A Glance into the Future
X-bit labs: What is more progressive and economically feasible for entry-level and mainstream processors, to implement new instructions or certain special purpose accelerators or ALUs like those inside GPUs or a wide vector processing unit (those are similar though) to better serve future needs of computing?
Godfrey Cheng: The big difference between us and Intel is that we are not bound by the x86 ISA. So, we are going to apply the right silicon, the right programming model and the right APIs to what we see is the best way to handle solution. Decoding videos is really handled well by low-power fixed-function hardware like UVD. So, we have a lot of fixed-function units in our APUs. We have brand-new Bulldozer and Bobcat CPU cores, but at the same time we have world-class ALUs from our GPUs, so we do not really care what silicon we put there so long as we focus on the right solution. We do not care how we innovate as long as we deliver the best solution possible.
X-bit labs: Does it make sense to assume that the future APUs will have multiple parts working at different clock-speeds? For example, an antivirus monitor and a browser do not require high clock-speeds and they can work at 500MHz, while another core will work at 1.50GHz and higher?
Godfrey Cheng: Absolutely. For instance, in low-power settings you only need GPU partially active to refresh display and you need one core of the CPU to keep Windows operating system running. It is fundamental to our strategy to downclock as much as we can so to preserve power and the other strategy is to apply power to the core that needs it the most to increase clock-speed in whatever we need to do. Looking forward, and you might not see an implementation of this with the current-generation of APUs, we are going to clock different parts of CPU, or the APU, at different speeds or even shut down entire parts.
Software: GPGPU Is the Key
X-bit labs: Performance of Zacate (and Ontario) in x86-based applications appears to be pretty low, it barely beats Atom in a lot of cases and it offers lower performance than Pentium dual-core. But obviously it should be much faster in GPGPU-based applications. I wonder whether you have plans to ensure that actual system vendors install those GPGPU apps onto their netbooks or nettops with Fusion chips?

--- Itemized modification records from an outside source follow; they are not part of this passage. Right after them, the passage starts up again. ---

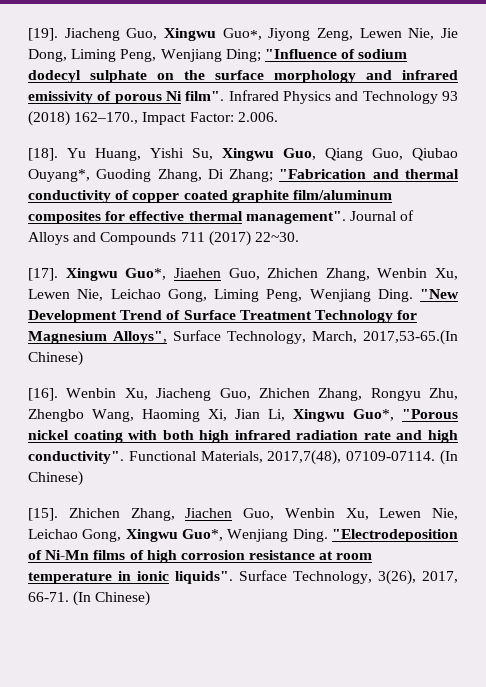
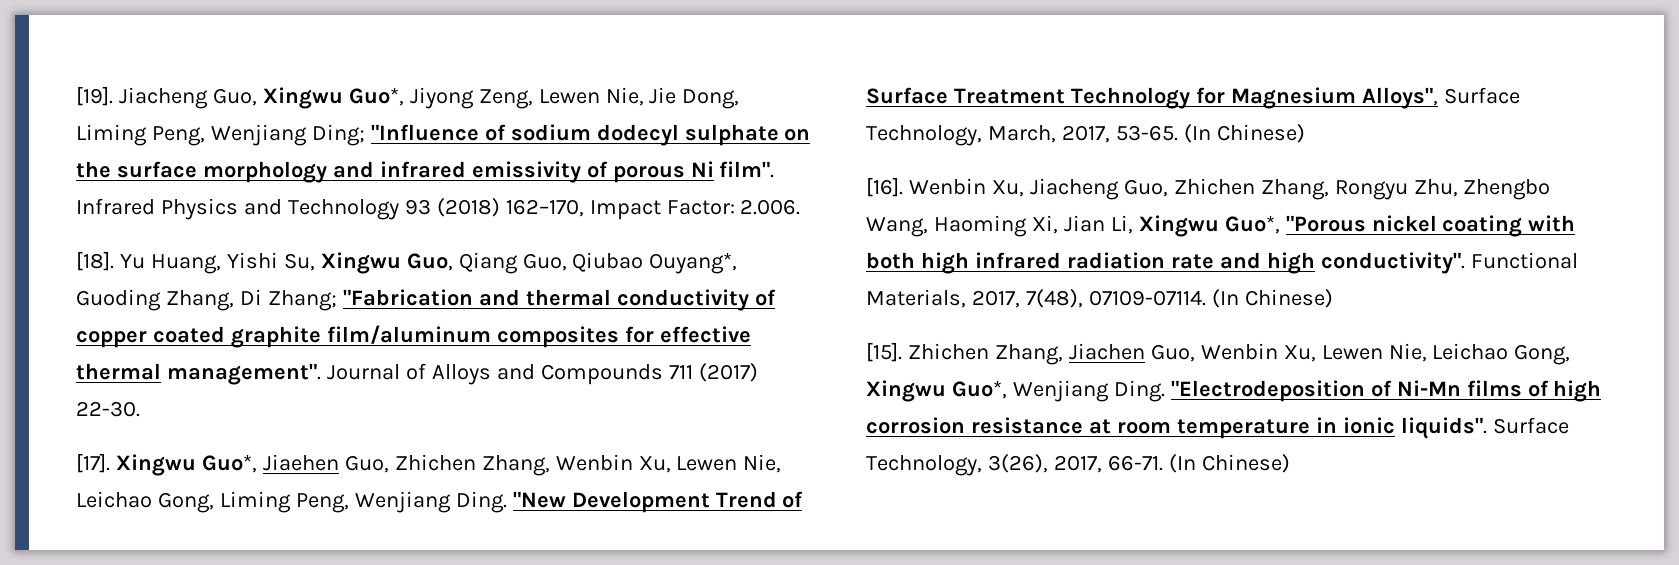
- Jiacheng Guo, Xingwu Guo⁎, Jiyong Zeng, Lewen Nie, Jie Dong, Liming Peng, Wenjiang Ding; "Influence of sodium dodecyl sulphate on the surface morphology and infrared emissivity of porous Ni film".
+ Jiacheng Guo, Xingwu Guo*, Jiyong Zeng, Lewen Nie, Jie Dong, Liming Peng, Wenjiang Ding; "Influence of sodium dodecyl sulphate on the surface morphology and infrared emissivity of porous Ni film".
- Infrared Physics and Technology 93 (2018) 162–170., Impact Factor: 2.006.
+ Infrared Physics and Technology 93 (2018) 162–170, Impact Factor: 2.006.
- Journal of Alloys and Compounds 711 (2017) 22~30.
+ Journal of Alloys and Compounds 711 (2017) 22-30.
- "New Development Trend of Surface Treatment Technology for Magnesium Alloys", Surface Technology, March, 2017,53-65.(In Chinese)
+ "New Development Trend of Surface Treatment Technology for Magnesium Alloys", Surface Technology, March, 2017, 53-65. (In Chinese)
- Functional Materials, 2017,7(48), 07109-07114.
+ Functional Materials, 2017, 7(48), 07109-07114.

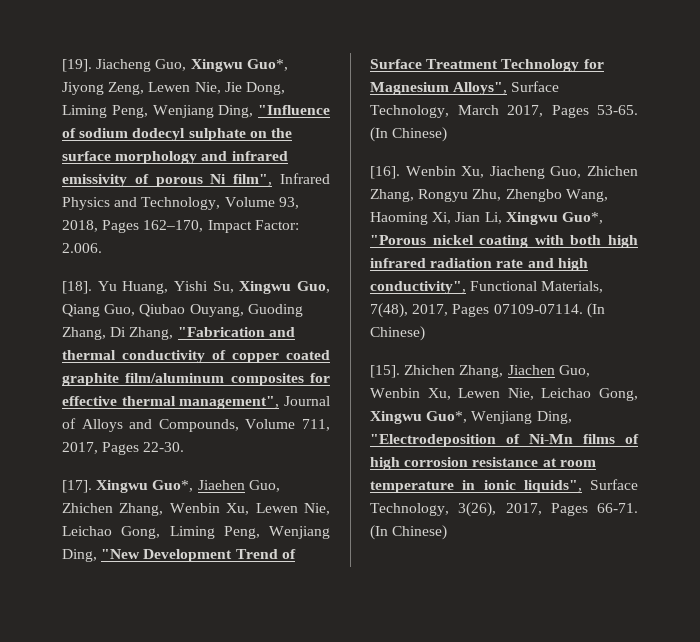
- Jiacheng Guo, Xingwu Guo*, Jiyong Zeng, Lewen Nie, Jie Dong, Liming Peng, Wenjiang Ding; "Influence of sodium dodecyl sulphate on the surface morphology and infrared emissivity of porous Ni film". Infrared Physics and Technology 93 (2018) 162–170, Impact Factor: 2.006.
+ Jiacheng Guo, Xingwu Guo*, Jiyong Zeng, Lewen Nie, Jie Dong, Liming Peng, Wenjiang Ding, "Influence of sodium dodecyl sulphate on the surface morphology and infrared emissivity of porous Ni film", Infrared Physics and Technology, Volume 93, 2018, Pages 162–170, Impact Factor: 2.006.
- Yu Huang, Yishi Su, Xingwu Guo, Qiang Guo, Qiubao Ouyang*, Guoding Zhang, Di Zhang; "Fabrication and thermal conductivity of copper coated graphite film/aluminum composites for effective thermal management". Journal of Alloys and Compounds 711 (2017) 22-30.
+ Yu Huang, Yishi Su, Xingwu Guo, Qiang Guo, Qiubao Ouyang, Guoding Zhang, Di Zhang, "Fabrication and thermal conductivity of copper coated graphite film/aluminum composites for effective thermal management", Journal of Alloys and Compounds, Volume 711, 2017, Pages 22-30.
- Xingwu Guo*, Jiaehen Guo, Zhichen Zhang, Wenbin Xu, Lewen Nie, Leichao Gong, Liming Peng, Wenjiang Ding. "New Development Trend of Surface Treatment Technology for Magnesium Alloys", Surface Technology, March, 2017, 53-65.
+ Xingwu Guo*, Jiaehen Guo, Zhichen Zhang, Wenbin Xu, Lewen Nie, Leichao Gong, Liming Peng, Wenjiang Ding, "New Development Trend of Surface Treatment Technology for Magnesium Alloys", Surface Technology, March 2017, Pages 53-65.
- Wenbin Xu, Jiacheng Guo, Zhichen Zhang, Rongyu Zhu, Zhengbo Wang, Haoming Xi, Jian Li, Xingwu Guo*, "Porous nickel coating with both high infrared radiation rate and high conductivity". Functional Materials, 2017, 7(48), 07109-07114.
+ Wenbin Xu, Jiacheng Guo, Zhichen Zhang, Rongyu Zhu, Zhengbo Wang, Haoming Xi, Jian Li, Xingwu Guo*, "Porous nickel coating with both high infrared radiation rate and high conductivity", Functional Materials, 7(48), 2017, Pages 07109-07114.
- Zhichen Zhang, Jiachen Guo, Wenbin Xu, Lewen Nie, Leichao Gong, Xingwu Guo*, Wenjiang Ding. "Electrodeposition of Ni-Mn films of high corrosion resistance at room temperature in ionic liquids". Surface Technology, 3(26), 2017, 66-71.
+ Zhichen Zhang, Jiachen Guo, Wenbin Xu, Lewen Nie, Leichao Gong, Xingwu Guo*, Wenjiang Ding, "Electrodeposition of Ni-Mn films of high corrosion resistance at room temperature in ionic liquids", Surface Technology, 3(26), 2017, Pages 66-71.

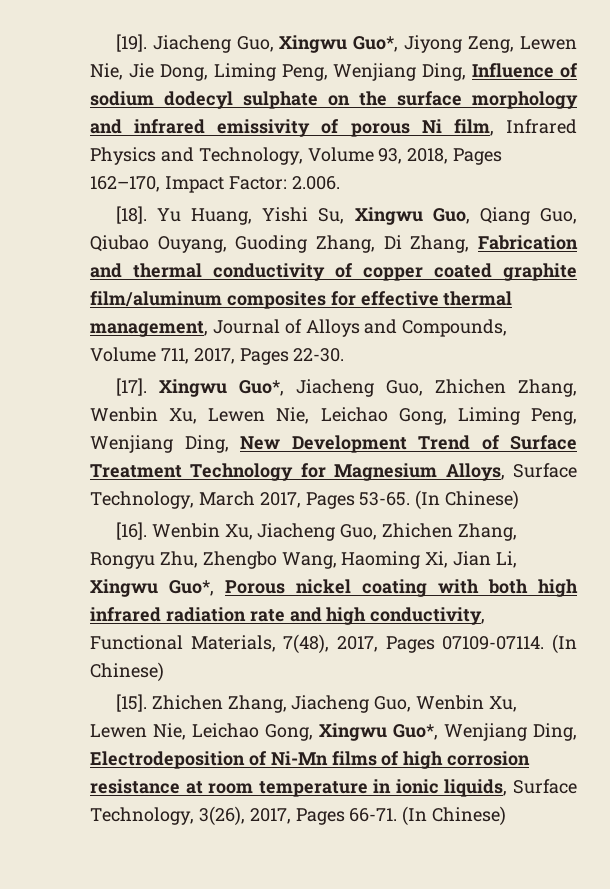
- Jiacheng Guo, Xingwu Guo*, Jiyong Zeng, Lewen Nie, Jie Dong, Liming Peng, Wenjiang Ding, "Influence of sodium dodecyl sulphate on the surface morphology and infrared emissivity of porous Ni film", Infrared Physics and Technology, Volume 93, 2018, Pages 162–170, Impact Factor: 2.006.
+ Jiacheng Guo, Xingwu Guo*, Jiyong Zeng, Lewen Nie, Jie Dong, Liming Peng, Wenjiang Ding, Influence of sodium dodecyl sulphate on the surface morphology and infrared emissivity of porous Ni film, Infrared Physics and Technology, Volume 93, 2018, Pages 162–170, Impact Factor: 2.006.
- Yu Huang, Yishi Su, Xingwu Guo, Qiang Guo, Qiubao Ouyang, Guoding Zhang, Di Zhang, "Fabrication and thermal conductivity of copper coated graphite film/aluminum composites for effective thermal management", Journal of Alloys and Compounds, Volume 711, 2017, Pages 22-30.
+ Yu Huang, Yishi Su, Xingwu Guo, Qiang Guo, Qiubao Ouyang, Guoding Zhang, Di Zhang, Fabrication and thermal conductivity of copper coated graphite film/aluminum composites for effective thermal management, Journal of Alloys and Compounds, Volume 711, 2017, Pages 22-30.
- Xingwu Guo*, Jiaehen Guo, Zhichen Zhang, Wenbin Xu, Lewen Nie, Leichao Gong, Liming Peng, Wenjiang Ding, "New Development Trend of Surface Treatment Technology for Magnesium Alloys", Surface Technology, March 2017, Pages 53-65.
+ Xingwu Guo*, Jiacheng Guo, Zhichen Zhang, Wenbin Xu, Lewen Nie, Leichao Gong, Liming Peng, Wenjiang Ding, New Development Trend of Surface Treatment Technology for Magnesium Alloys, Surface Technology, March 2017, Pages 53-65.
- Wenbin Xu, Jiacheng Guo, Zhichen Zhang, Rongyu Zhu, Zhengbo Wang, Haoming Xi, Jian Li, Xingwu Guo*, "Porous nickel coating with both high infrared radiation rate and high conductivity", Functional Materials, 7(48), 2017, Pages 07109-07114.
+ Wenbin Xu, Jiacheng Guo, Zhichen Zhang, Rongyu Zhu, Zhengbo Wang, Haoming Xi, Jian Li, Xingwu Guo*, Porous nickel coating with both high infrared radiation rate and high conductivity, Functional Materials, 7(48), 2017, Pages 07109-07114.
- Zhichen Zhang, Jiachen Guo, Wenbin Xu, Lewen Nie, Leichao Gong, Xingwu Guo*, Wenjiang Ding, "Electrodeposition of Ni-Mn films of high corrosion resistance at room temperature in ionic liquids", Surface Technology, 3(26), 2017, Pages 66-71.
+ Zhichen Zhang, Jiacheng Guo, Wenbin Xu, Lewen Nie, Leichao Gong, Xingwu Guo*, Wenjiang Ding, Electrodeposition of Ni-Mn films of high corrosion resistance at room temperature in ionic liquids, Surface Technology, 3(26), 2017, Pages 66-71.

Godfrey Cheng: Benchmarks like Bapco Sysmark are not the things that the consumer does. When we looked at consumers and asked what did they want their computer to do, we learnt that consumers want better Internet video, better video in general, better Web-surfing. These are the things that our [Ontario and Zacate] APUs are designed for; they are not designed to be benchmark winners. Instead, we are delivering great performance, great functionality and the great experience at very good TDPs. We are not going to chase the benchmark wars with our friends at Intel, that is not our goal. But if you look at products based on those APUs, people will get great experience out of them.
We are definitely working with third-party software application companies to take advantage of parallel compute and fixed-function capabilities of our APUs. You will see companies shipping software next year that will be optimized for our accelerated processing units.
X-bit labs: When do you expect a wide range of consumer applications to start using GPUs to speed up stream processing?
Godfrey Cheng: We have been working with software developers for a while, we should expect to see such applications in 2011. [...] We are working with multiple companies and there are multiple applications that benefit from general purpose computing on GPUs and thus from our ALUs in the pipeline as a part of our Fusion Fund initiative.
X-bit labs: At present software determines which (x86 or GPU) cores to use. But would you expect future chips to automatically perform the load balance and decide which hardware to use for particular operations?
Godfrey Cheng: That part is really done on the compiler, API and application levels. We are definitely working on OpenCL application programming interface and at some point an OpenCL variation will allow you to choose whether you put [your workload on] your GPU or your CPU. Basically, we are agnostic as to where run the code as long as it runs efficiently; but software companies will have controls as to where exactly it runs, it is not at the chip level.
When we work with software developers, we say, "we have an APU that does this, this and this, why don't you try your code-path in different ways?" Ultimately, they will decide what is best for their software architecture.
What has never happened is that by offering them x86, ALUs and fixed-function units they can approach patterning their problems differently. If we can offer them 90GFLOPS+ of compute power in an eighteen watt package, they might approach that and use those capabilities that they never had access to. That is what is different [with APUs].